Almocei em frente à TV sem som e depois liguei para Gal. Ela já foi uma das minhas companhias preferidas: compreendia como ninguém o quanto o som perfeito é sagrado, e tinha aquela voz maviosa. De uns anos para cá, entretanto, sua voz foi se decompondo assim como seu cérebro. Anda meio maluca, a Gracinha. Chegou a mostrar os peitos num show, uma vergonha. Eu ainda converso com ela, em nome da velha amizade. Mas são conversas breves. Dessa vez mesmo fiquei apenas duas horas e meia ao telefone com ela. Meia hora depois, enquanto eu regava as samambaias, Caetano ligou.
? Recebeu a música, João?
[um toque - sinal para sim]
? Gostou?
[um toque]
? Que bom! Vai gravar?
[três toques - "talvez"]
? Hum... Posso passar aí mais tarde pra conversarmos sobre isso?
[dois toques, pausa, quatro toques - "Não. Tchau."]
Caetano me irrita. Mas não tanto quanto Gil. Gil sequer tem meu telefone.

3 comentários:

Nícolas Brandão Silva disse...

mesmos dois acordes de Desafinado?

Desde quando desafinado é samba da benção?

Desafinado tem uma porrada de acordes....ora joão? Estais bem da cabeça?

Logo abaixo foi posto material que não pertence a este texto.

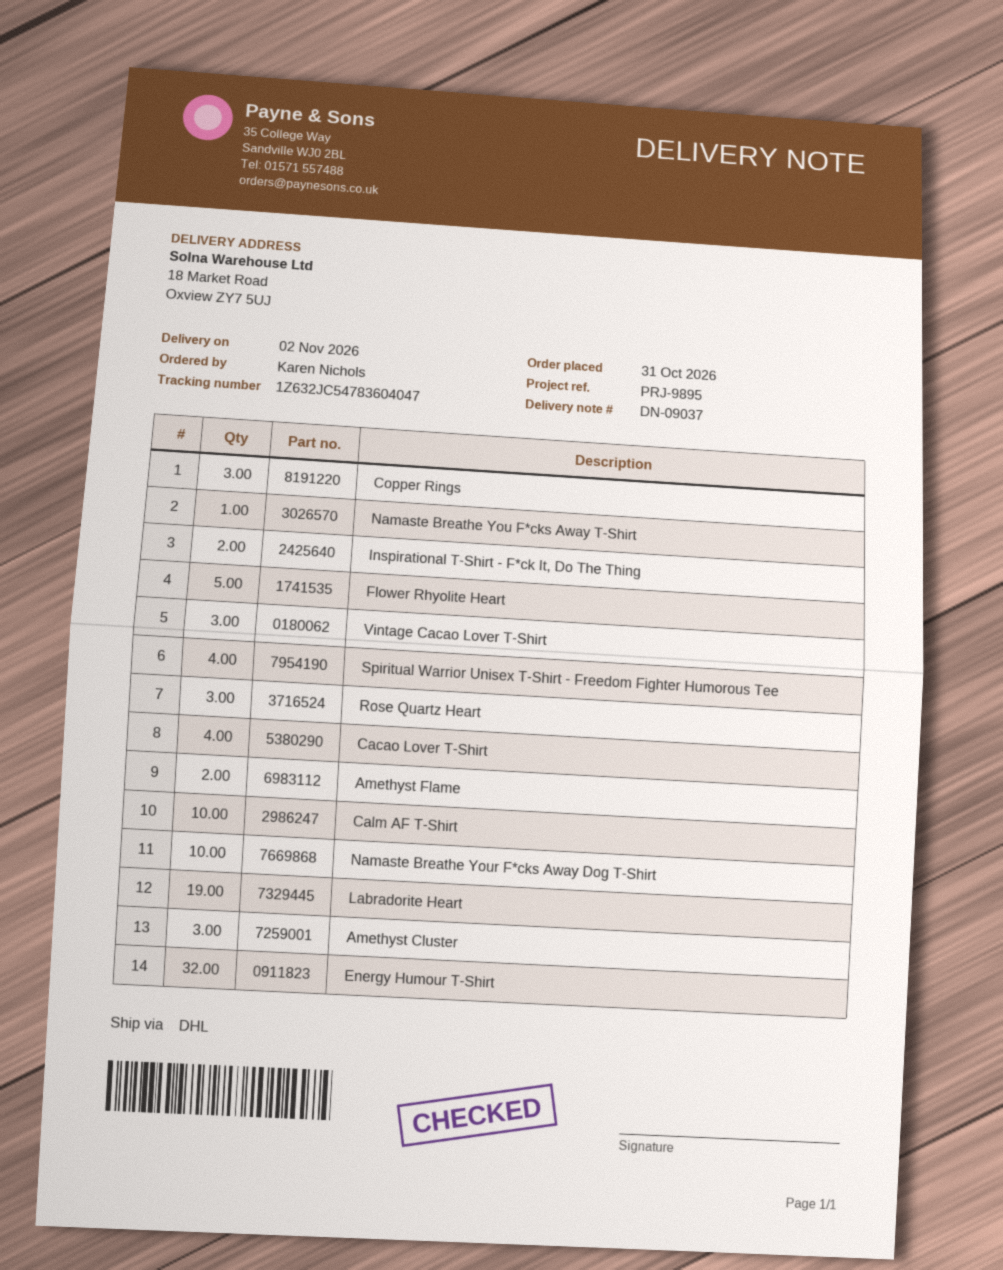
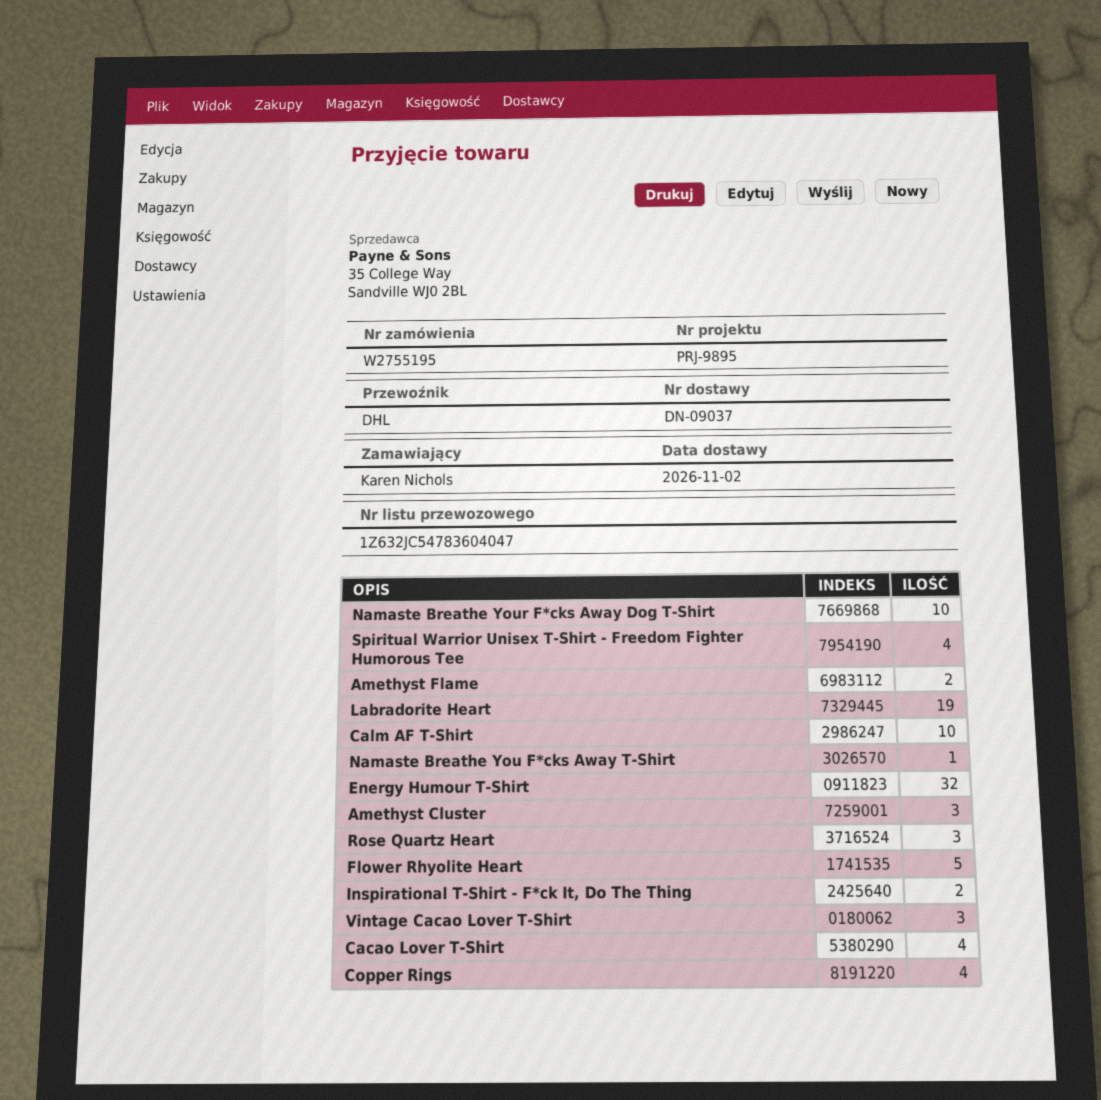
Copper Rings: 3 -> 4

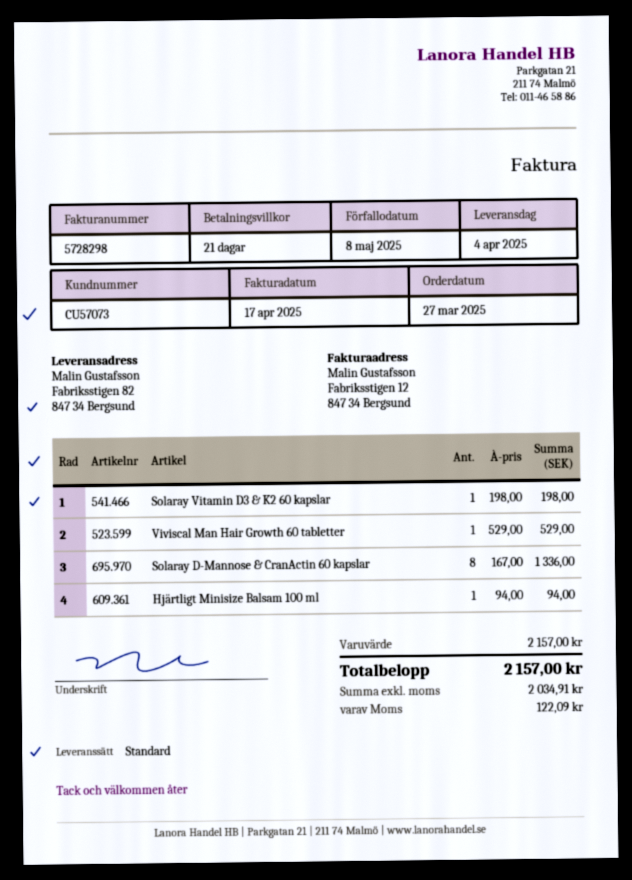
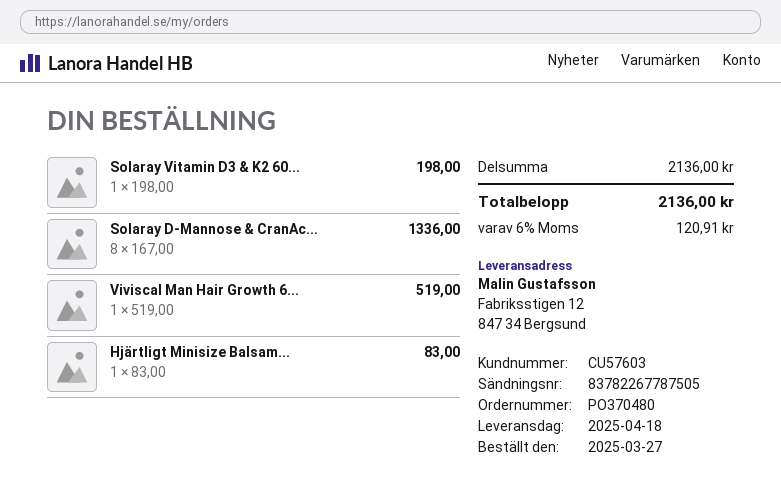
delivery date: 2025-04-04 -> 2025-04-18
customer number: CU57073 -> CU57603
ship to: Fabriksstigen 82, 847 34 Bergsund -> Fabriksstigen 12, 847 34 Bergsund
Viviscal Man Hair Growth 60 tabletter: 1 x 529.00 = 529.00 -> 1 x 519.00 = 519.00
Hjärtligt Minisize Balsam 100 ml: 1 x 94.00 = 94.00 -> 1 x 83.00 = 83.00
subtotal: 2157.00 -> 2136.00
tax: 122.09 -> 120.91
total: 2157.00 -> 2136.00

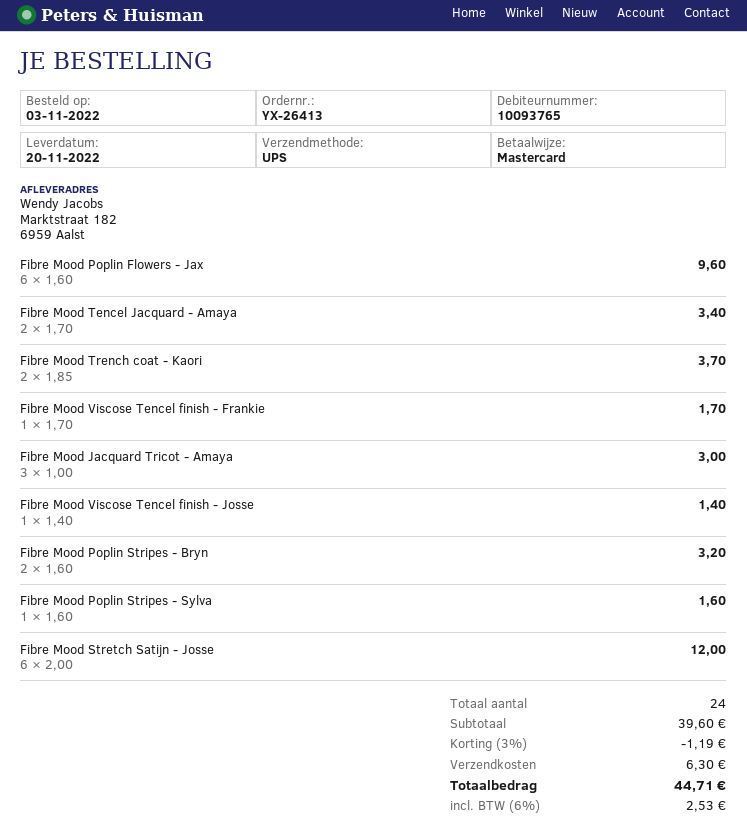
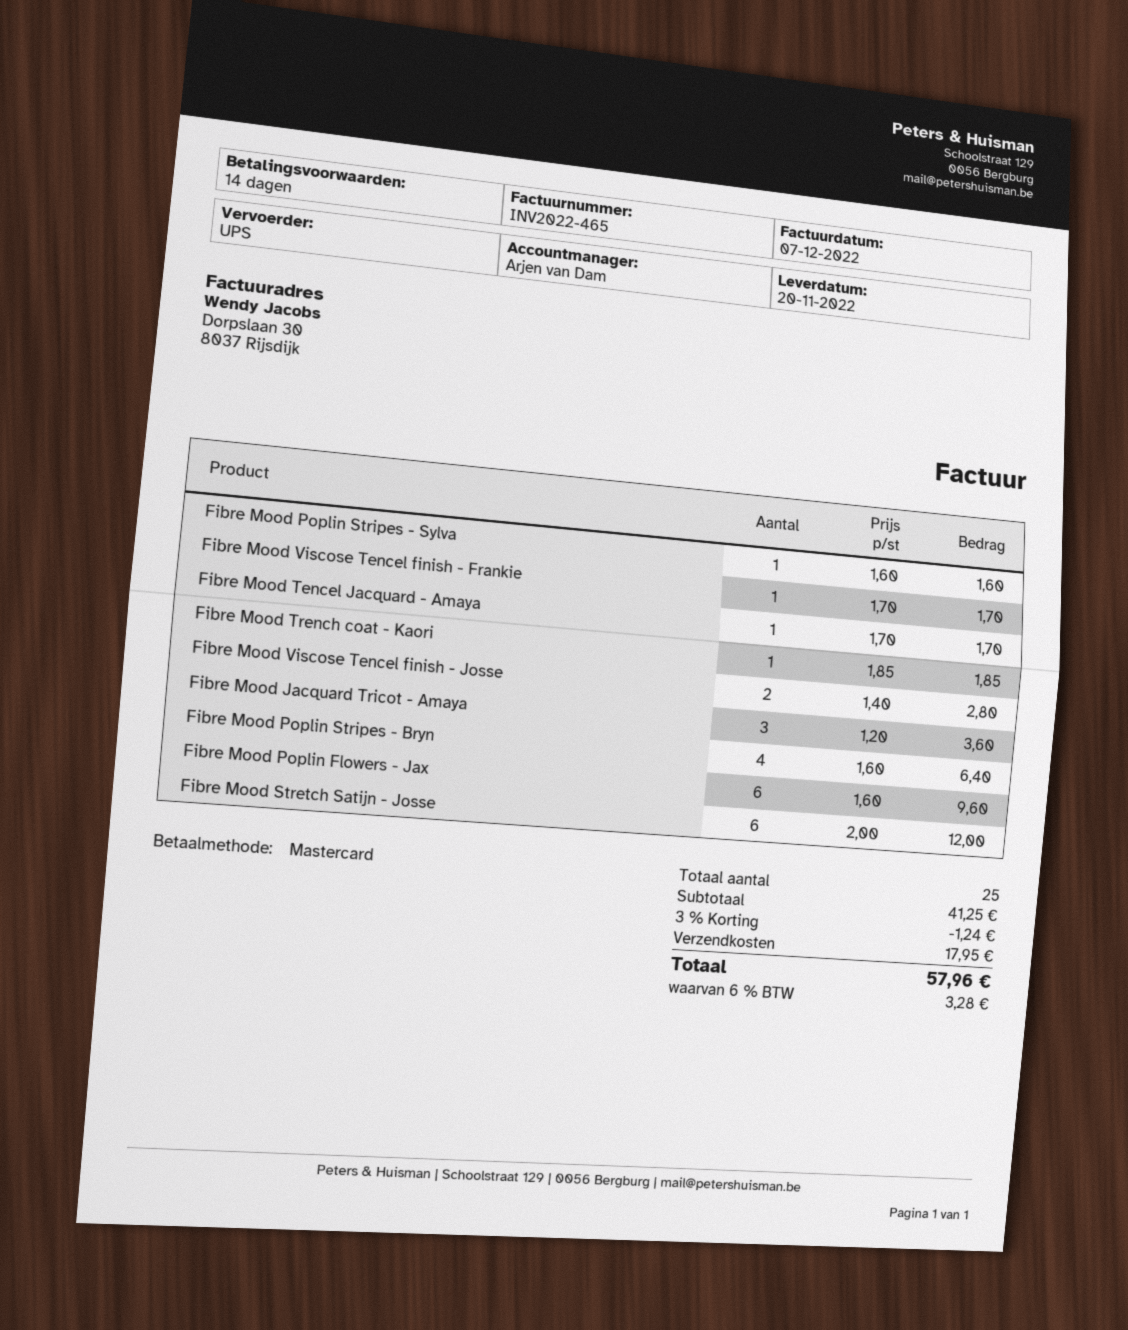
Fibre Mood Tencel Jacquard - Amaya: 2 x 1.70 = 3.40 -> 1 x 1.70 = 1.70
Fibre Mood Trench coat - Kaori: 2 x 1.85 = 3.70 -> 1 x 1.85 = 1.85
Fibre Mood Jacquard Tricot - Amaya: 3 x 1.00 = 3.00 -> 3 x 1.20 = 3.60
Fibre Mood Viscose Tencel finish - Josse: 1 x 1.40 = 1.40 -> 2 x 1.40 = 2.80
Fibre Mood Poplin Stripes - Bryn: 2 x 1.60 = 3.20 -> 4 x 1.60 = 6.40
total quantity: 24 -> 25
subtotal: 39.60 -> 41.25
discount: 3% = 1.19 -> 3% = 1.24
shipping: 6.30 -> 17.95
tax: 6% = 2.53 -> 6% = 3.28
total: 44.71 -> 57.96

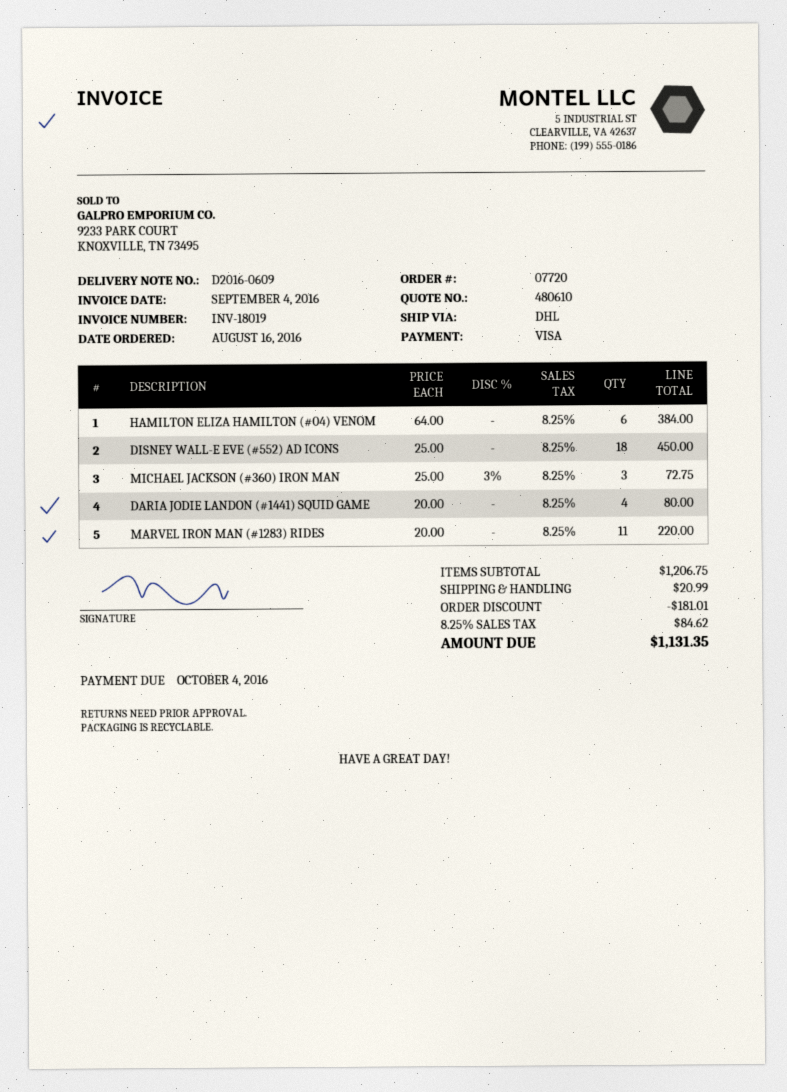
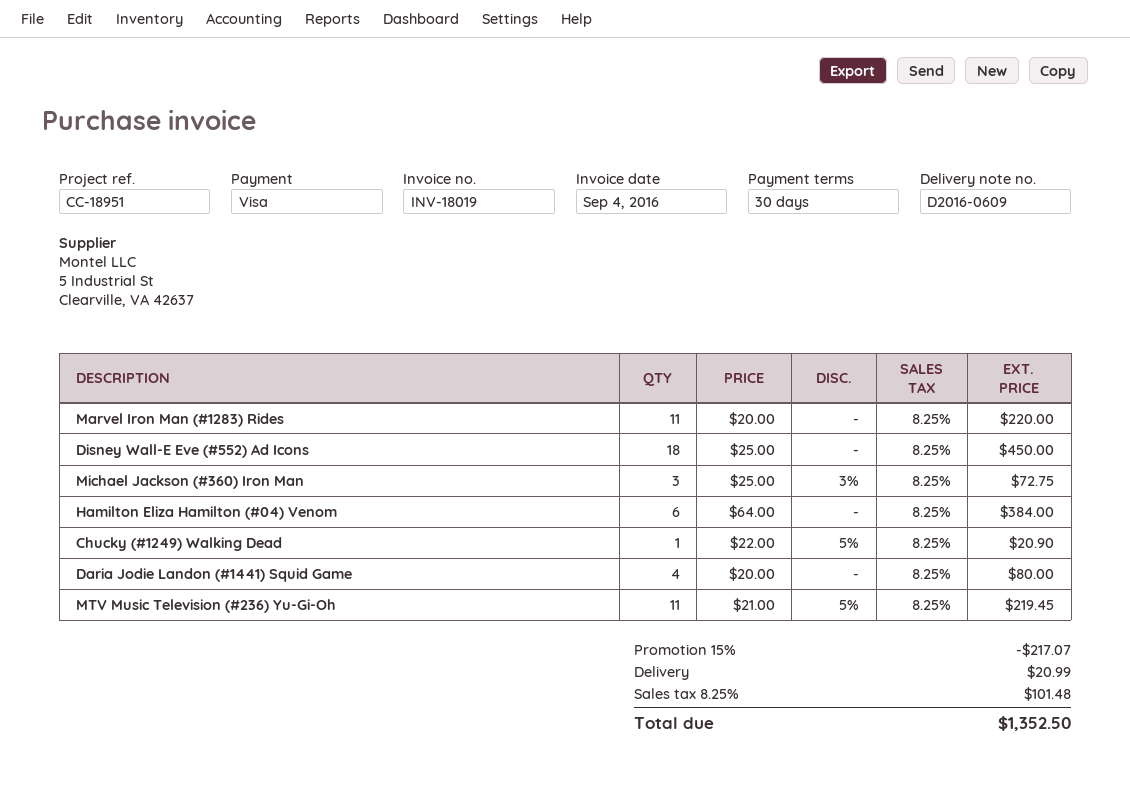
Chucky (#1249) Walking Dead: none -> 1 x 22.00 - 5% = 20.90
MTV Music Television (#236) Yu-Gi-Oh: none -> 11 x 21.00 - 5% = 219.45
discount: 181.01 -> 217.07
tax: 8.25% = 84.62 -> 8.25% = 101.48
total: 1131.35 -> 1352.50

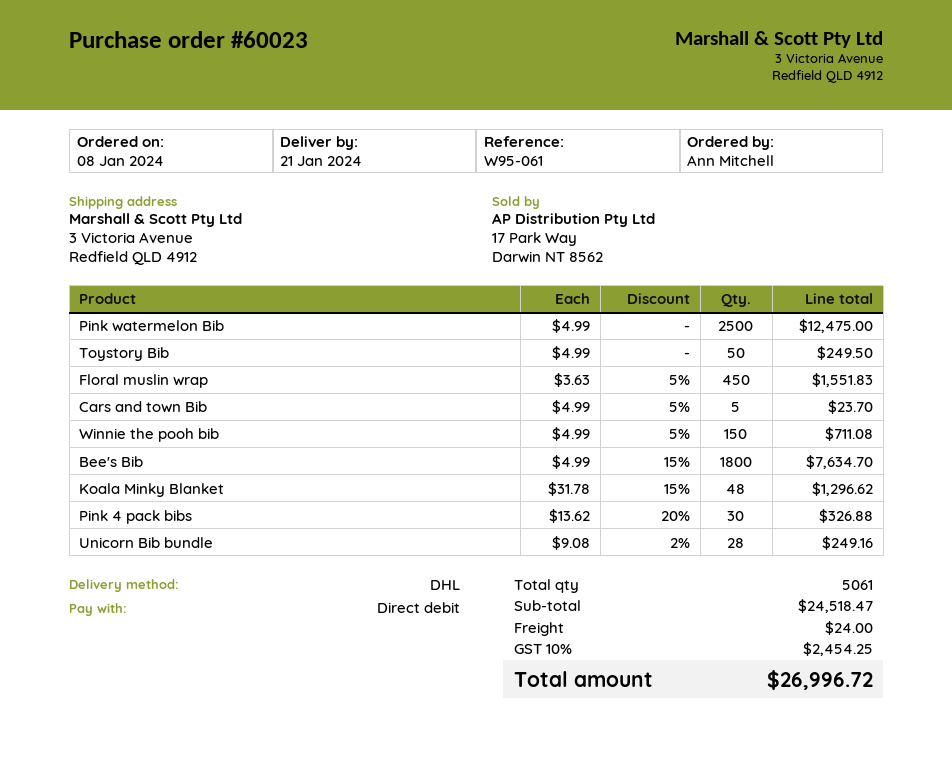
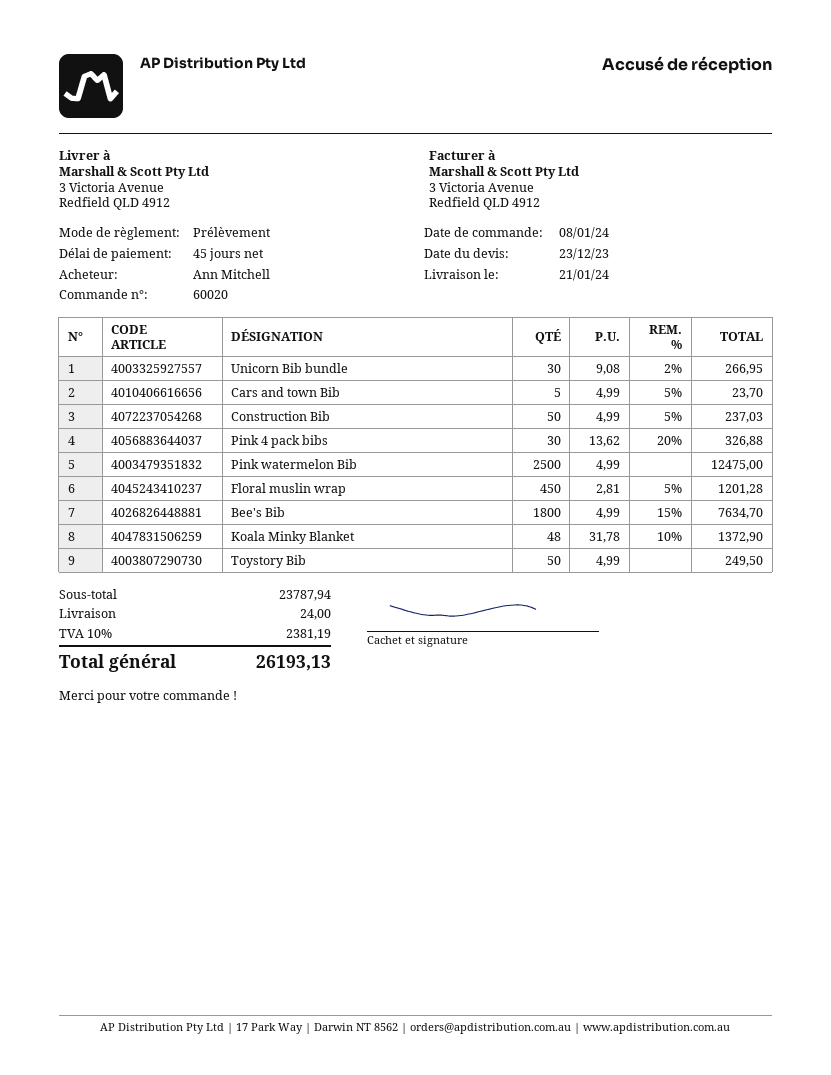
order number: 60023 -> 60020
Floral muslin wrap: 450 x 3.63 - 5% = 1551.83 -> 450 x 2.81 - 5% = 1201.28
Winnie the pooh bib: 150 x 4.99 - 5% = 711.08 -> none
Koala Minky Blanket: 48 x 31.78 - 15% = 1296.62 -> 48 x 31.78 - 10% = 1372.90
Unicorn Bib bundle: 28 x 9.08 - 2% = 249.16 -> 30 x 9.08 - 2% = 266.95
Construction Bib: none -> 50 x 4.99 - 5% = 237.03
subtotal: 24518.47 -> 23787.94
tax: 10% = 2454.25 -> 10% = 2381.19
total: 26996.72 -> 26193.13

ps: boníssima idéia giberto!

Nícolas Brandão Silva disse...

nao fique bravo ora...apenas rolou uma ambiguidade....natural acontece...

mais uma vez, bonissima ideia...eu gostei muito do blog.

nao quero inimizade nao. Muito pelo contrario.

parabens pela ideia.

Anônimo disse...

Só de imaginar que poderia mesmo ser o João que está escrevendo fica uma sensação boa. Boa idéia, seja lá quem for o dono desse blog.